From the data underneath, reproduce exactly the stretch that begins at the line with "- Hello! I’m" and ends after the line with "dedication and proficiency.".

# [Material provided]
━━━━

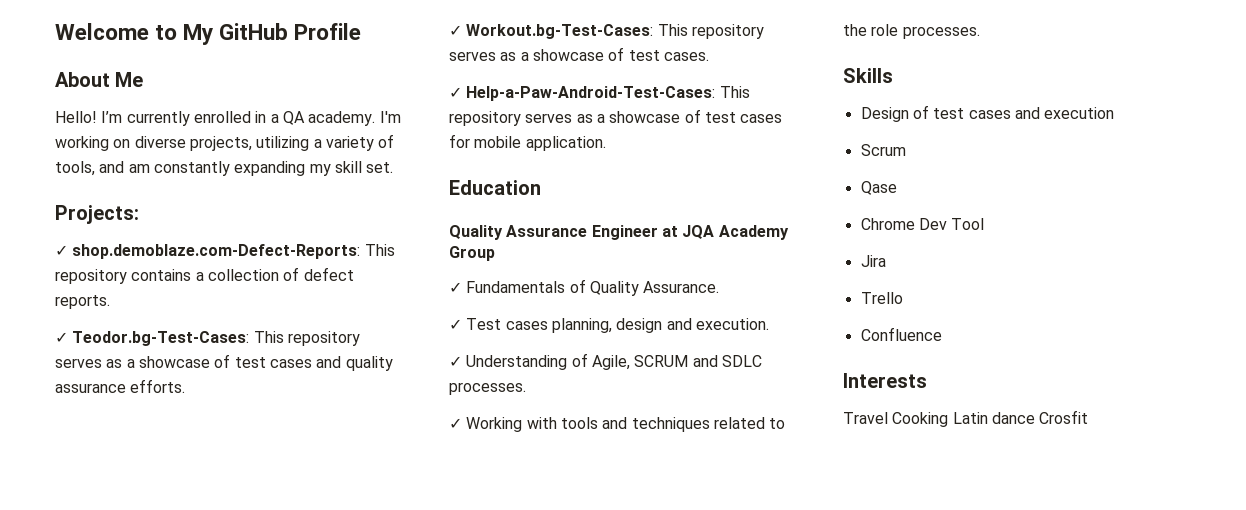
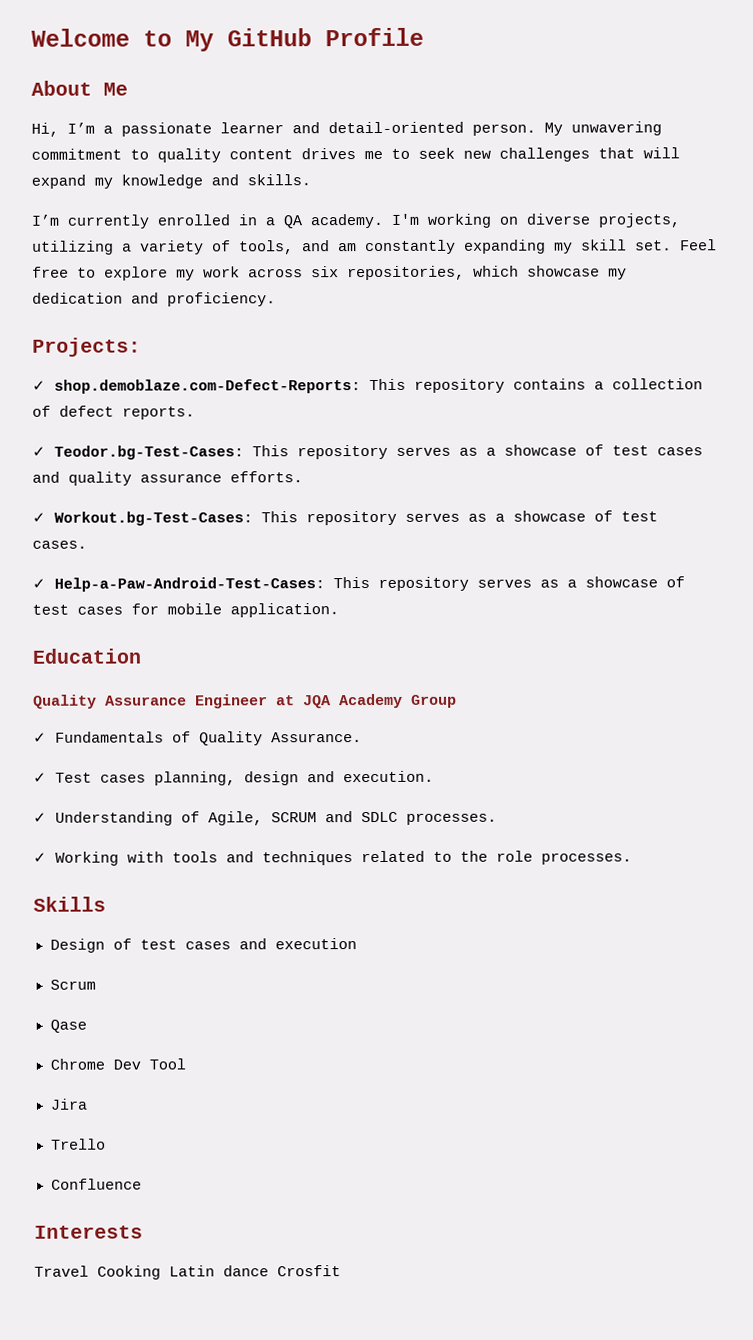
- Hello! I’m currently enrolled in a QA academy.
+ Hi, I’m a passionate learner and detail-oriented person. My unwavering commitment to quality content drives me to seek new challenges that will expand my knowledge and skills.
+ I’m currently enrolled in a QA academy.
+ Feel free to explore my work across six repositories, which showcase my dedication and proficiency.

━━━━

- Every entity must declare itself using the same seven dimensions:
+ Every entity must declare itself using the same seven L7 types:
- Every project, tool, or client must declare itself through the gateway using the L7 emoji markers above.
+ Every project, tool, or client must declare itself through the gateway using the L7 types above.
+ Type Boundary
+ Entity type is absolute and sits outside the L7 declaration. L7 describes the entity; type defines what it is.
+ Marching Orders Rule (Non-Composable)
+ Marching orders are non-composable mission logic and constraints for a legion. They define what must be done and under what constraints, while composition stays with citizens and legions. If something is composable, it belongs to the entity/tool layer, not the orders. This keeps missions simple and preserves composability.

━━━━

# [Result for this exercise]
- Hello! I’m currently enrolled in a QA academy.
+ Hi, I’m a passionate learner and detail-oriented person. My unwavering commitment to quality content drives me to seek new challenges that will expand my knowledge and skills.
+ I’m currently enrolled in a QA academy.
+ Feel free to explore my work across six repositories, which showcase my dedication and proficiency.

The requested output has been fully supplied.